RE: tag name state from David Lee on 2012-03-08 (public-xml-er@w3.org from March 2012)

From: David Lee <David.Lee@marklogic.com>
Date: Wed, 7 Mar 2012 18:42:42 -0800
To: George Cristian Bina <george@oxygenxml.com>, Jeni Tennison <jeni@jenitennison.com>
CC: Robin Berjon <robin@berjon.com>, Noah Mendelsohn <nrm@arcanedomain.com>, "public-xml-er@w3.org Community Group" <public-xml-er@w3.org>
Message-ID: <EB42045A1F00224E93B82E949EC6675E16ADF66123@EXCHG-BE.marklogic.com>
Q: when you talk about "browser use case" are you talking about requiring the browsers code to change ? or is this something that can be implemented in JavaScript or as an addoon.
Why I ask is that if the browsers need to change I'm pretty certain this is a dead end without browser vendors being involved in this discussion.
But if its something that can plugin to existing browsers then we don't need them :)


---------------------------------it--------------------------------------------
David Lee
Lead Engineer
MarkLogic Corporation
dlee@marklogic.com
Phone: +1 650-287-2531
Cell:  +1 812-630-7622
www.marklogic.com

This e-mail and any accompanying attachments are confidential. The information is intended solely for the use of the individual to whom it is addressed. Any review, disclosure, copying, distribution, or use of this e-mail communication by others is strictly prohibited. If you are not the intended recipient, please notify us immediately by returning this message to the sender and delete all copies. Thank you for your cooperation.

-----Original Message-----
From: George Cristian Bina [mailto:george@oxygenxml.com] 
Sent: Monday, March 05, 2012 4:38 AM
To: Jeni Tennison
Cc: Robin Berjon; Noah Mendelsohn; public-xml-er@w3.org Community Group
Subject: Re: tag name state

Hi,

I think that it will be easier to get a first form finalized if we focus on the browsers usecase, and that means mainly getting from not well-formed XML to a DOM.

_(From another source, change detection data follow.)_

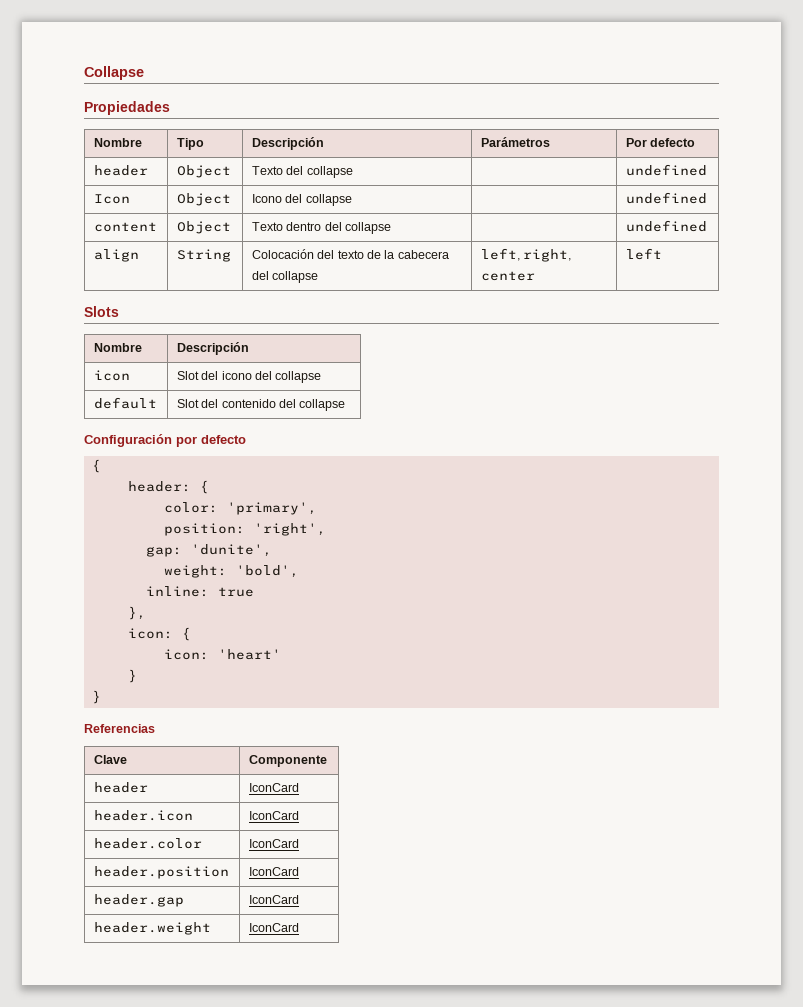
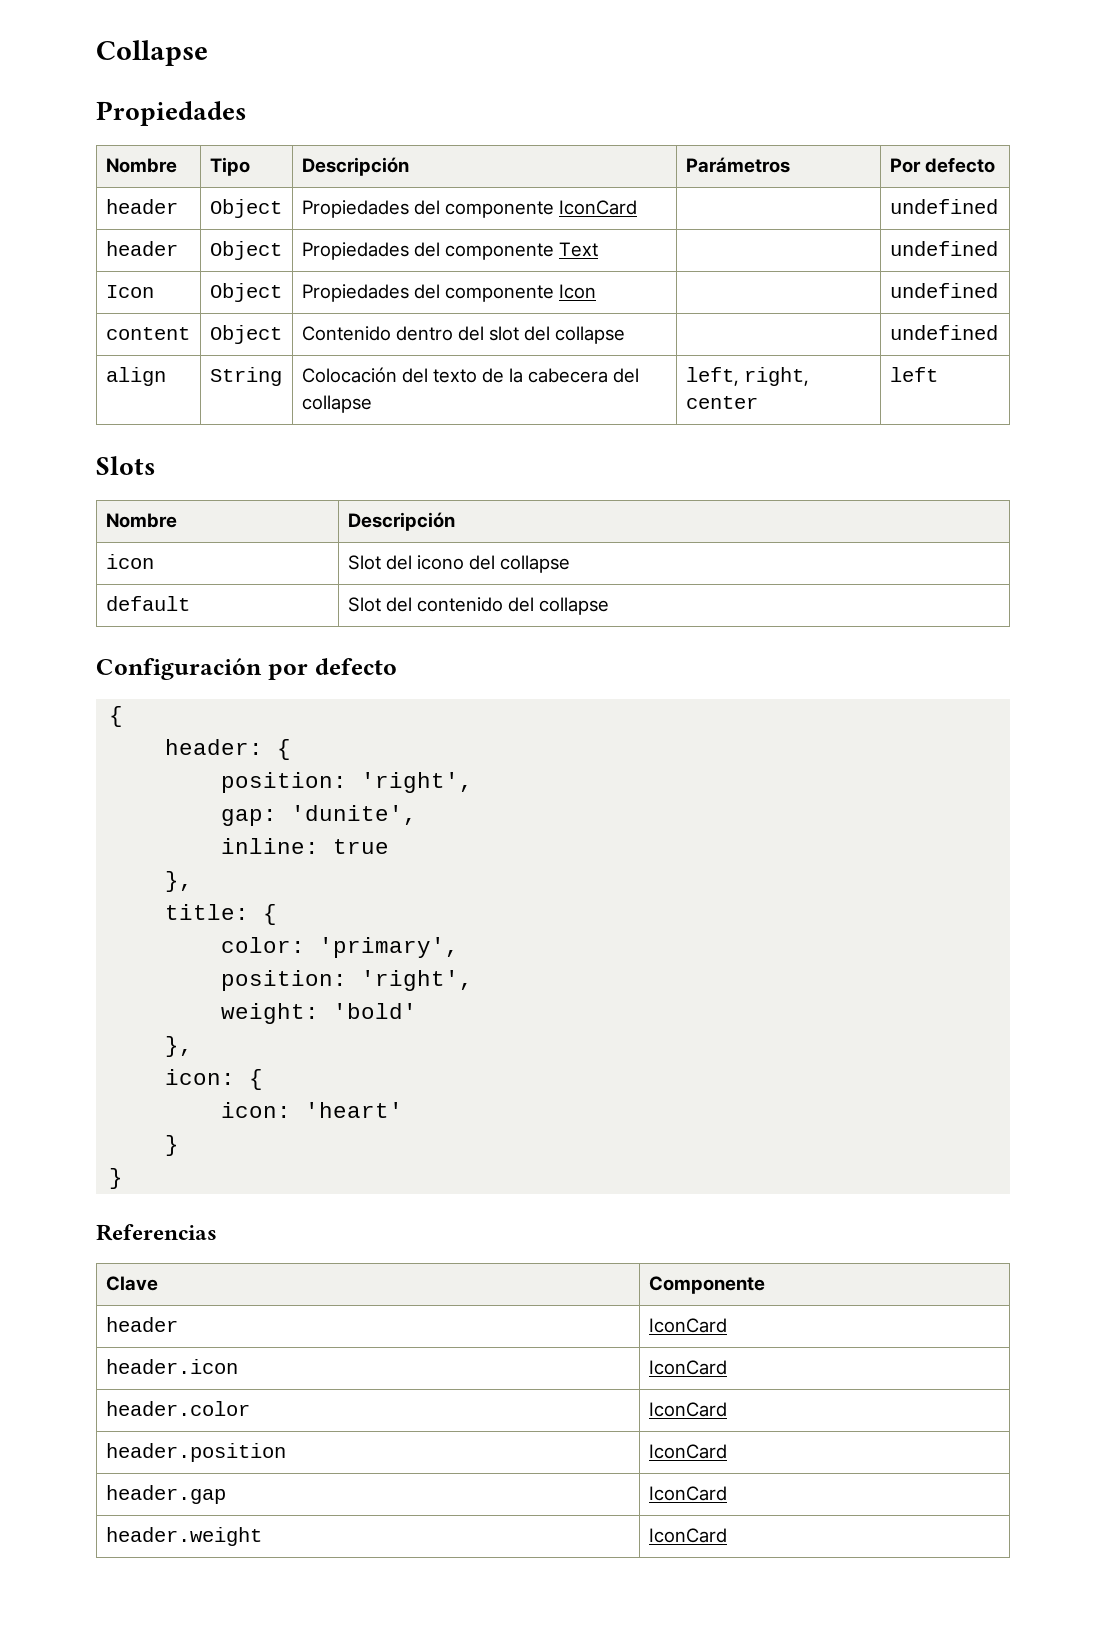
[251,166,353,178] Texto del collapse -> [301,200,637,218] [889,199,998,214] [105,241,178,256] [209,241,282,260] [301,242,598,260] Propiedades del componente IconCard | | undefined // header | Object | Propiedades del componente Text
[251,194,352,206] Icono del collapse -> [301,284,596,302] Propiedades del componente Icon
[251,222,283,231] Texto -> [301,326,391,341] Contenido
(342, 226) none -> [488,326,551,341] slot del
(209, 487) none -> [220,772,473,793] [220,805,417,826] [220,838,389,854] [164,871,193,892] [164,904,277,925] // position: 'right', // gap: 'dunite', // inline: true // }, // title: {
[145,544,272,557] // gap: 'dunite', -> (473, 980) none
[235,565,299,578] [145,586,254,597] 'bold', // inline: true -> [332,1003,417,1019] 'bold'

When we implemented the recovery for the oXygen Outline view we did not have other XML related constraints than getting a tree out of whatever it is in the editor at some point. The main constraints for us were related with our main usecase, that was: being able to react to changes in the document and reconstruct the tree very quickly, re-parsing as little as possible.

Let's take an example. During editing people will pass through invalid QName states when they want to rename a prefix:

<x:element xmlns:x="...">
   other content
</x:element>

changing "x" to "y" may get through:

(not well-formed)
<:element xmlns:x="...">
   other content
</:element>

(not namespace well-wellformed)
<y:element xmlns:x="...">
   other content
</y:element>

(well-formed)
<y:element xmlns:y="...">
   other content
</y:element>

In the oXygen Outline view the tree structure for all these cases is the same, creating nodes labeled with x:element, :element, y:element and y:element respectively. However, in our case checking that the document is well-formed or valid is a separate process that will mark the corresponding problems in the document.
But I cannot find a better (more intuitive for the user) way to represent in the Oultine view the fragment <:element xmlns:x="...">
   other content
</:element>
than by accepting ":element" as a valid label for the element name.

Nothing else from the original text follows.